Batching Problems: Expected 9 draw calls, got 100

Godot Version

4.3-stable

Question

Hi,

I have been chasing down an issue for hours involving the number of draw calls for a mesh that should have some degree of batching with the Forward+ renderer.

I’m rendering 524 trees, and there is a y-billboarded Quad mesh that fades in once the tree gets further than 10 m away from the camera - this all works well, but during optimization I was suprised by the number of drawcalls that were popping up for the Quad mesh.

All details are below, but basically, I have a bunch of QuadMeshes being used as a billboard (each on a MeshInstance3D). They are a part of a “tree” packed scene, and there are 9 different StandardMaterial3Ds that are used. I’m expecting 9 draw calls, and I’m getting 100.

Here is the scene with virtually everything stripped out except the sky:

At this point, Godot is reporting 118 draw calls.

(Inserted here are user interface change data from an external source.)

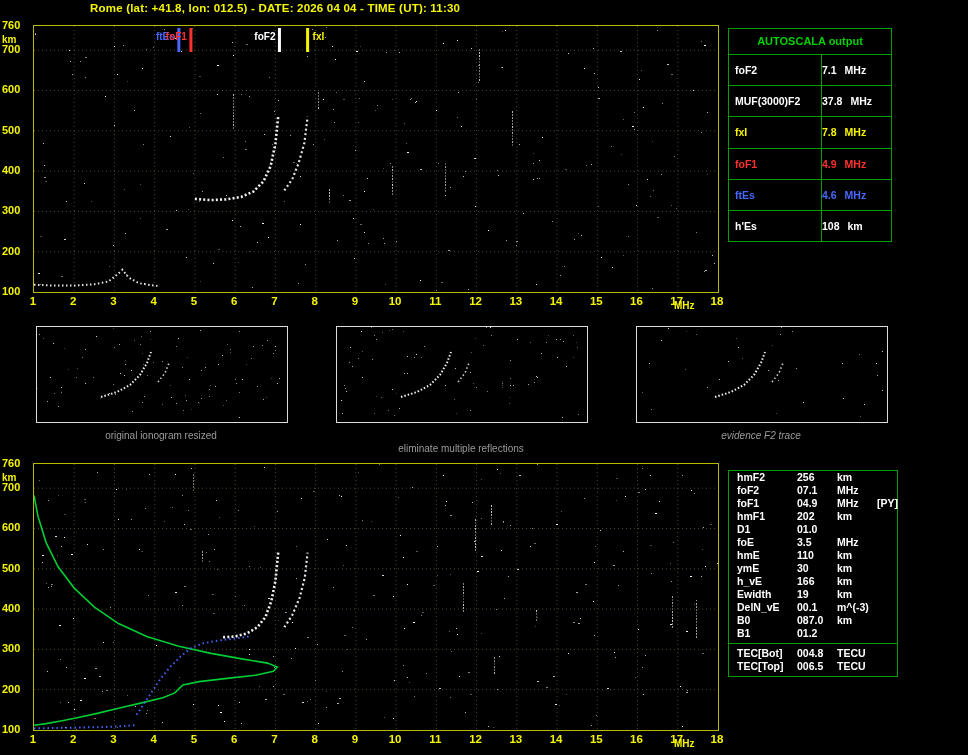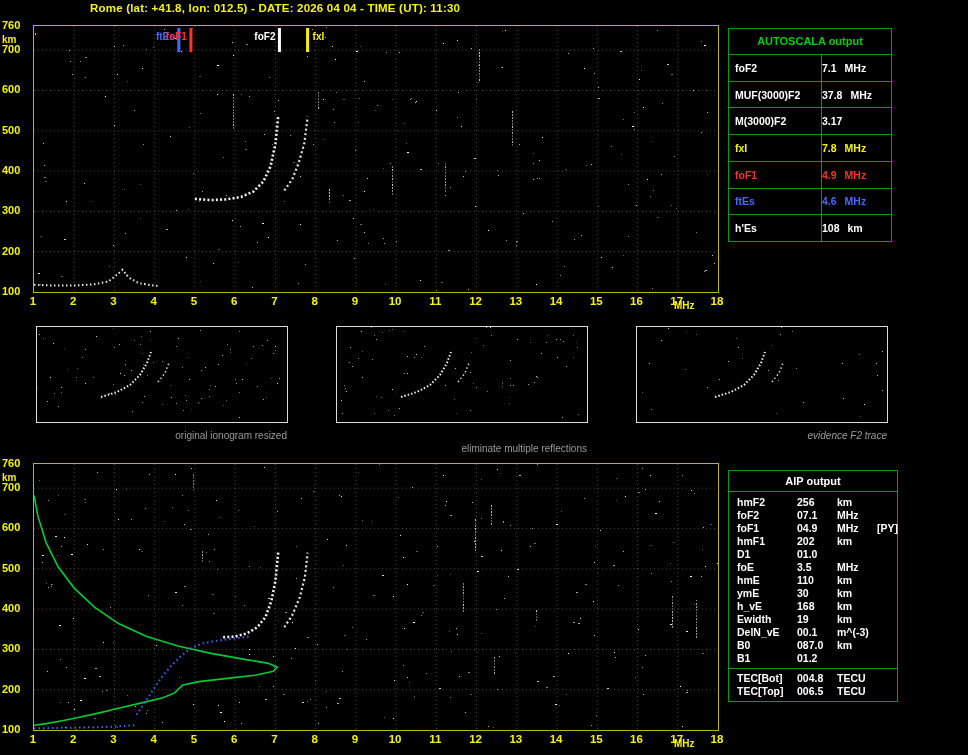--- a/index.html
+++ b/index.html
@@ -18,21 +18,21 @@
   .mlabel{position:absolute;font-size:10px;font-weight:bold;white-space:nowrap;}
   .gtable{position:absolute;left:728px;top:28px;width:162px;height:212px;border:1px solid #00a000;display:flex;flex-direction:column;background:#000;}
   .gt-title{height:25px;line-height:25px;text-align:center;color:#00d000;font-weight:bold;font-size:11px;border-bottom:1px solid #00a000;}
   .gt-rows{flex:1;display:flex;flex-direction:column;}
   .as-row{flex:1;display:flex;border-bottom:1px solid #00a000;font-size:10.5px;font-weight:bold;align-items:stretch;}
   .as-row:last-child{border-bottom:none;}
   .as-param{width:86px;padding-left:6px;border-right:1px solid #00a000;display:flex;align-items:center;}
   .as-value{flex:1;display:flex;align-items:center;gap:8px;}
   .thumb{position:absolute;top:326px;width:250px;height:95px;border:1px solid #dcdcdc;background:#000;}
   #thumb-0{left:36px;} #thumb-1{left:336px;} #thumb-2{left:636px;}
-  .thumb-caption{position:absolute;top:430px;width:252px;text-align:right;color:#9a9a9a;font-size:10px;}
+  .thumb-caption{position:absolute;top:430px;width:252px;text-align:center;color:#9a9a9a;font-size:10px;}
   #cap-0{left:35px;} #cap-1{left:335px;margin-top:13px;} #cap-2{left:635px;font-style:italic;}
   #aip-table{position:absolute;left:728px;top:470px;width:168px;border:1px solid #00a000;background:#000;padding-bottom:3px;}
   .aip-title{height:20px;line-height:20px;text-align:center;color:#ffffff;font-weight:bold;font-size:11px;border-bottom:1px solid #00a000;margin-bottom:4px;}
   .aip-row{display:grid;grid-template-columns:60px 40px 40px 24px;padding-left:8px;height:13px;line-height:13px;font-size:10.5px;font-weight:bold;color:#fff;white-space:nowrap;}
   .aip-sep{border-top:1px solid #00a000;margin:3px 0 3px 0;}
 </style>
 </head>
 <body>
 
 <div id="screen">
@@ -391,26 +391,20 @@
           <div class="as-value" style="color: rgb(255, 255, 255);">
             <div>7.1</div>
             <div>MHz</div>
           </div>
         </div>
         <div class="as-row">
           <div class="as-param" style="color: rgb(255, 255, 255);">MUF(3000)F2</div>
           <div class="as-value" style="color: rgb(255, 255, 255);">
             <div>37.8</div>
             <div>MHz</div>
-          </div>
-        </div>
-        <div class="as-row">
-          <div class="as-param" style="color: rgb(255, 255, 255);">M(3000)F2</div>
-          <div class="as-value" style="color: rgb(255, 255, 255);">
-            <div>3.17</div>
           </div>
         </div>
         <div class="as-row">
           <div class="as-param" style="color: rgb(245, 245, 0);">fxI</div>
           <div class="as-value" style="color: rgb(245, 245, 0);">
             <div>7.8</div>
             <div>MHz</div>
           </div>
         </div>
         <div class="as-row">
@@ -1033,21 +1027,20 @@
         <rect x="502" y="155" width="1" height="2" fill="#fff" opacity="0.43"></rect>
         <polyline points="0.0,31.4 4.0,52.4 12.1,78.6 24.1,102.8 40.2,124.1 60.4,143.1 84.5,159.6 112.7,172.5 144.8,182.2 177.0,189.4 209.2,195.1 233.4,199.1 243.4,203.1 239.4,207.2 221.3,211.2 193.1,214.4 165.0,217.6 148.9,220.9 144.8,224.9 140.8,228.9 128.8,233.8 108.6,238.6 84.5,244.2 64.4,249.1 44.3,253.5 28.2,256.7 12.1,259.6 0.0,261.2" fill="none" stroke="#00cc33" stroke-width="1.6" opacity="1"></polyline>
         <polyline points="102.6,250.7 110.6,238.6 118.7,226.5 126.7,214.4 136.8,202.3 146.9,192.2 156.9,184.2 169.0,179.3 185.1,176.5 201.2,174.5 215.3,172.5" fill="none" stroke="#4868ff" stroke-width="2" opacity="0.95" stroke-dasharray="1.5 3"></polyline>
         <polyline points="0.0,264.4 20.1,264.0 40.2,263.6 64.4,263.2 84.5,262.4 100.6,261.2" fill="none" stroke="#4868ff" stroke-width="2" opacity="0.95" stroke-dasharray="1.5 3"></polyline>
         <polyline points="189.1,173.3 201.2,172.5 213.2,169.3 223.3,163.2 231.4,153.2 237.4,137.0 241.4,116.9 244.2,88.7" fill="none" stroke="#ffffff" stroke-width="2.6" opacity="0.95" stroke-dasharray="2 2.2"></polyline>
         <polyline points="250.3,163.2 258.3,151.1 265.6,133.8 270.8,113.7 273.6,88.7" fill="none" stroke="#ffffff" stroke-width="2.2" opacity="0.9" stroke-dasharray="2 2.6"></polyline>
       </svg>
   </div>
 
   <div id="aip-table">
-    <div class="aip-title">AIP output</div>
     <div id="aip-rows">
         <div class="aip-row">
           <div>hmF2</div>
           <div>256</div>
           <div>km</div>
           <div></div>
         </div>
         <div class="aip-row">
           <div>foF2</div>
           <div>07.1</div>
@@ -1085,21 +1078,21 @@
           <div></div>
         </div>
         <div class="aip-row">
           <div>ymE</div>
           <div>30</div>
           <div>km</div>
           <div></div>
         </div>
         <div class="aip-row">
           <div>h_vE</div>
-          <div>168</div>
+          <div>166</div>
           <div>km</div>
           <div></div>
         </div>
         <div class="aip-row">
           <div>Ewidth</div>
           <div>19</div>
           <div>km</div>
           <div></div>
         </div>
         <div class="aip-row">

If I hide the billboard meshes, the scene becomes empty, and there’s just a single draw call. My “reference” scene has 1 draw call, 1 object, and 12692 primitives. With the billboards in I’m getting around 100 draw calls, 15486 primitives, and around 1400 objects.

The primitive count is in the ballpark for what’s expected for 524 quad meshes (the delta is about 3000 primitives). The drawcalls seem way off to me.

For the billboard quad meshes, there are 9 variant materials,

The mesh is the same every time, and I am careful that the mesh and material are not duplicated. They are set procedurally in code via a dictionary and a lookup key:


const BILLBOARD_MATS = {
	"0_0": preload("res://prefabs/tree/billboards/mats3/billboard_green_density0.tres"),
	"0_1": preload("res://prefabs/tree/billboards/mats3/billboard_green_density1.tres"),
... 7 more times

And then during the ready() function, this is called:

func load_billboard() -> void:
	var key := str(state)+"_"+str(density)
	branches_billboard.mesh = BILLBOARD_QUAD_MESH
	var mat: StandardMaterial3D = BILLBOARD_MATS[key]
	branches_billboard.set_surface_override_material(0, mat)

Branches billboard is just a multi-mesh instance3D.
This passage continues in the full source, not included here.